What the exercise asks » Copy the data exactly. Images are to be left out.

|---|

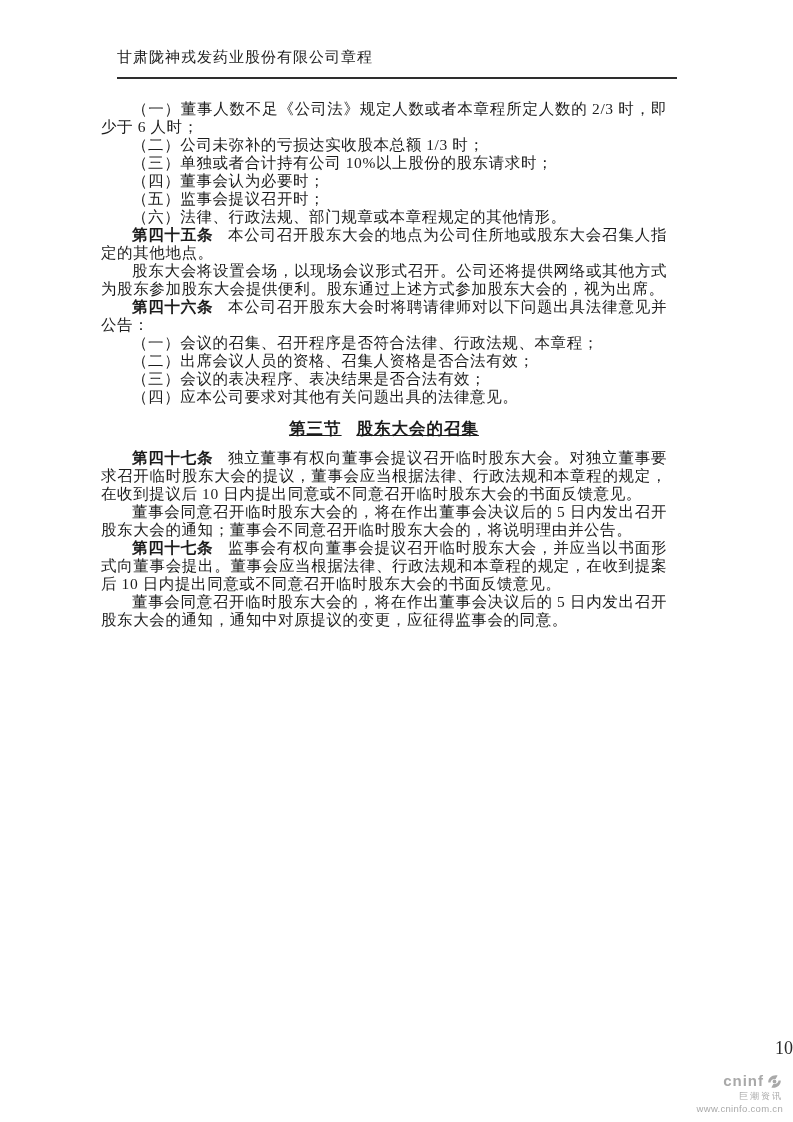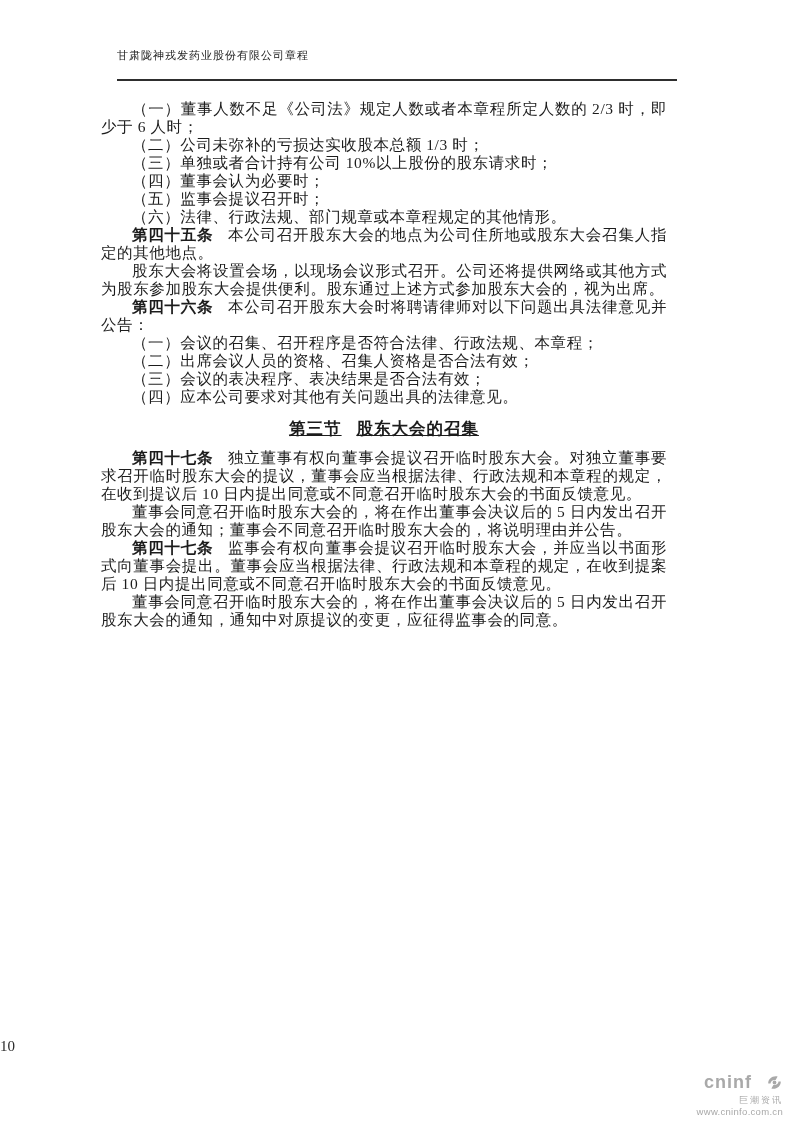--- a/index.html
+++ b/index.html
@@ -8,23 +8,23 @@
     width:793px;height:1122px;
     margin:0 auto;
     background:#ffffff;
     font-family:"Liberation Serif","DejaVu Serif",serif;
     color:#1c1c1c;
     overflow:hidden;
   }
   .doc-header{
     position:absolute;
     left:117px;top:48px;width:560px;
-    font-size:11px;
+    font-size:15px;
     letter-spacing:1px;
-    padding-bottom:16px;
+    padding-bottom:10px;
     border-bottom:2px solid #2e2e2e;
   }
   .doc-body{
     position:absolute;
     left:101px;top:100px;width:566px;
     font-size:15.5px;
     line-height:18px;
     letter-spacing:0.6px;
     text-align:justify;
   }
@@ -36,35 +36,35 @@
     text-indent:0;
     font-size:16.5px;
     letter-spacing:1px;
     margin:14px 0 11px 0;
     text-decoration:underline;
   }
   .section-heading .heading-title{margin-left:0.9em;}
   .page-number{
     position:absolute;
     left:0;top:1038px;width:100%;
-    text-align:left;
-    font-size:15px;
+    text-align:right;
+    font-size:18px;
     color:#2a2a2a;
   }
   .cninfo-logo{
     position:absolute;
     right:10px;top:1072px;
     text-align:right;
     color:#a9a9a9;
     font-family:"Liberation Sans","DejaVu Sans",sans-serif;
     line-height:1.2;
   }
   .cninfo-brand{
-    display:flex;align-items:center;justify-content:flex-end;gap:14px;
-    font-size:18px;font-weight:bold;letter-spacing:1px;
+    display:flex;align-items:center;justify-content:flex-end;gap:2px;
+    font-size:15px;font-weight:bold;letter-spacing:1px;
   }
   .cninfo-brand svg{display:block;}
   .cninfo-name{font-size:9px;letter-spacing:2px;margin-top:1px;}
   .cninfo-url{font-size:9.5px;letter-spacing:0.3px;margin-top:1px;margin-left:8px;}
 </style>
 </head>
 <body>
 
 <div class="page">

|---|

Answer to the problem »
--- a/index.html
+++ b/index.html
@@ -8,23 +8,23 @@
     width:793px;height:1122px;
     margin:0 auto;
     background:#ffffff;
     font-family:"Liberation Serif","DejaVu Serif",serif;
     color:#1c1c1c;
     overflow:hidden;
   }
   .doc-header{
     position:absolute;
     left:117px;top:48px;width:560px;
-    font-size:11px;
+    font-size:15px;
     letter-spacing:1px;
-    padding-bottom:16px;
+    padding-bottom:10px;
     border-bottom:2px solid #2e2e2e;
   }
   .doc-body{
     position:absolute;
     left:101px;top:100px;width:566px;
     font-size:15.5px;
     line-height:18px;
     letter-spacing:0.6px;
     text-align:justify;
   }
@@ -36,35 +36,35 @@
     text-indent:0;
     font-size:16.5px;
     letter-spacing:1px;
     margin:14px 0 11px 0;
     text-decoration:underline;
   }
   .section-heading .heading-title{margin-left:0.9em;}
   .page-number{
     position:absolute;
     left:0;top:1038px;width:100%;
-    text-align:left;
-    font-size:15px;
+    text-align:right;
+    font-size:18px;
     color:#2a2a2a;
   }
   .cninfo-logo{
     position:absolute;
     right:10px;top:1072px;
     text-align:right;
     color:#a9a9a9;
     font-family:"Liberation Sans","DejaVu Sans",sans-serif;
     line-height:1.2;
   }
   .cninfo-brand{
-    display:flex;align-items:center;justify-content:flex-end;gap:14px;
-    font-size:18px;font-weight:bold;letter-spacing:1px;
+    display:flex;align-items:center;justify-content:flex-end;gap:2px;
+    font-size:15px;font-weight:bold;letter-spacing:1px;
   }
   .cninfo-brand svg{display:block;}
   .cninfo-name{font-size:9px;letter-spacing:2px;margin-top:1px;}
   .cninfo-url{font-size:9.5px;letter-spacing:0.3px;margin-top:1px;margin-left:8px;}
 </style>
 </head>
 <body>
 
 <div class="page">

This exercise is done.